(Dataset excerpts)
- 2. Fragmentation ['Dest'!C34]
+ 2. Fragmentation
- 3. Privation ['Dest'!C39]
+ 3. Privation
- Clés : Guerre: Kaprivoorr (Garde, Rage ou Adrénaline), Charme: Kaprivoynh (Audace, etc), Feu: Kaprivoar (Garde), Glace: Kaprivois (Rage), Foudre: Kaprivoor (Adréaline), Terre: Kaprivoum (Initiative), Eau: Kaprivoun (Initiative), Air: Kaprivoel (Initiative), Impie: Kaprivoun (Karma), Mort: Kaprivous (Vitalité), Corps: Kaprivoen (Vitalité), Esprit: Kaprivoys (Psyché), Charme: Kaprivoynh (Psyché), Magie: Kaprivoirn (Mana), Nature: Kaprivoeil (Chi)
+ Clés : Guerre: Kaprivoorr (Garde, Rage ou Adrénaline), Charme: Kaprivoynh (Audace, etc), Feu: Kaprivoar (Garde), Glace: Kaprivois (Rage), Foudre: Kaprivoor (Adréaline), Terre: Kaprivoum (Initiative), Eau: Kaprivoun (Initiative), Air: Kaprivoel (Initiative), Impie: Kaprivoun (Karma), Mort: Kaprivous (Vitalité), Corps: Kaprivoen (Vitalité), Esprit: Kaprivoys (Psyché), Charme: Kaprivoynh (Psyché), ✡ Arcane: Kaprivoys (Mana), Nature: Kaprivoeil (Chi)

■ **What is needed**: From the data above, show each line that contains "Dest".

■ **Answer section**:
- 2. Fragmentation ['Dest'!C34]
- 3. Privation ['Dest'!C39]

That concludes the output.